Я чувствовал, что вот-вот Прокоп сейчас ударится в либереализм, и как-то инстинктивно пролепетал: — prenez garde… on peut nous entendre…[378]
— Ну их! боюсь я их, что ли! По мне, хоть сколько хочешь подслушивай! Так вот, сударь, какие дела у нас делаются!
— Ну, и что ж теперь!
— Теперь я другую линию повел. Железнодорожную-то часть бросил. Я свое дело сделал, указал на Изюм — нельзя? — стало быть, куда хочешь, хоть к черту-дьяволу дороги веди — мое дело теперь сторона! А я нынче по административной части гусара запустил.* Хочу в губернаторы. С такими, скажу вам, людьми знакомство свел — отдай всё, да и мало!
— А что?
— Да уж шабаш! Одно скверно — скучно очень, да и водки не подают. Не хотите ли, я вас сегодня вечером представлю? Сегодня в одном месте проект «об уничтожении» читать будут.
— Об уничтожении чего же?
— Ну… чего? разумеется, всего. И мировые суды чтоб уничтожить, и окружные суды чтобы побоку, и земство по шапке. Словом сказать, чтобы ширь да высь — и больше ничего!
— Что вы! да ведь это целая революция!
— А вы как об этом полагали! Мы ведь не немцы, помаленьку не любим! Вон головорезы-то, слышали, чай? — миллион триста тысяч голов требуют*, ну, а мы, им в пику, сорок миллионов поясниц заполучить желаем!*
Прокоп, сказав это, залился добродушнейшим смехом. Этот смех — именно драгоценнейшее качество, за которое решительно нет возможности не примириться с нашими кадыками. Не могут они злокознствовать серьезно, сейчас же сами свои козни на смех поднимут. А если который и начнет серьезничать, то, наверное, такую глупость сморозит, что тут же его в шуты произведут, и пойдет он ходить всю жизнь с надписью «гороховый шут».
— Однако это любопытно!
— Еще как любопытно-то, умора! Нынче прожекты-то эти в моде: все пишут! Один пишет о сокращении, другой — о расширении. Недавно один из наших даже прожект о расстрелянии* прислал — право!
— И что ж?
— На виду! Говорят: горяченько немного, однако кой-чем позаимствоваться можно.
— Стало быть, и вы…
— Еще бы. И я прожект о расточении* написал. Ведь и мне, батюшка, пирожка-то хочется! Не удалось в одном месте — пробую в другом. Там побываю, в другом месте прислушаюсь — смотришь, ан помаленьку и привыкаю фразы-то округлять. Я нынче по очереди каждодневно в семи домах бываю и везде только и дела делаю, что прожекты об уничтожении выслушиваю.

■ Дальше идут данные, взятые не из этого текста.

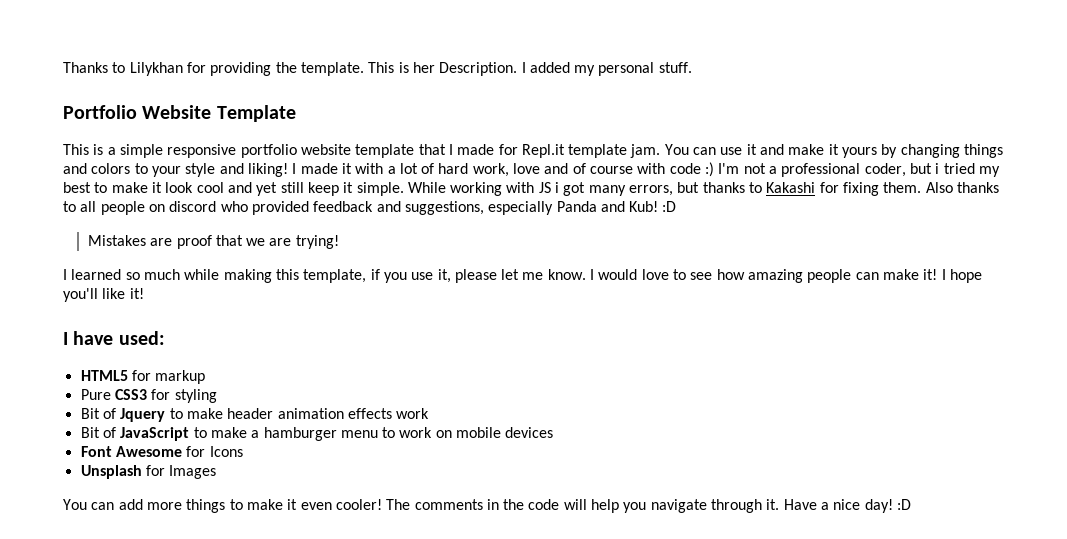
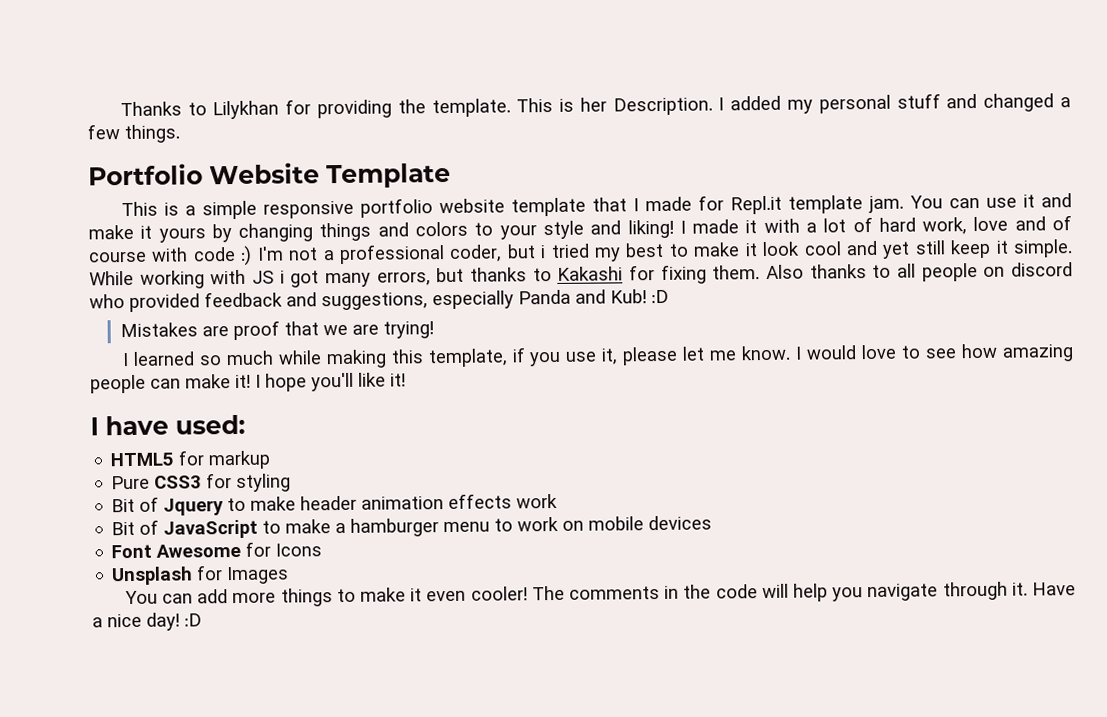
[658,62,692,73] stuff. -> [896,93,1071,112] [87,124,180,144] stuff and changed a few things.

Говоря таким образом, мы вышли на Невский проспект и поравнялись с Домиником*.
— Зайти разве? — пригласил Прокоп, — ведь я с тех пор, как изюмскую-то линию порешили, к Елисееву — ни-ни! Ну его! А у Доминика, я вам доложу, кулебяки на гривенник съешь да огня на гривенник же проглотишь — и прав! Только вот мерзлого сига в кулебяку кладут — это уж скверно!
— Признаюсь, не хотелось бы заходить. Все пьешь да пьешь… Голова как-то…
— Да разве возможно не пить! Вот хоть бы то место, куда мы сегодня поедем, разве наш брат может там хоть один час пробыть, не подкрепившись зараньше? Скучища адская, а развлечение — один чай. Кабы, кажется, не надежды мои на получение — ни одной минуты в этом постылом месте не остался бы!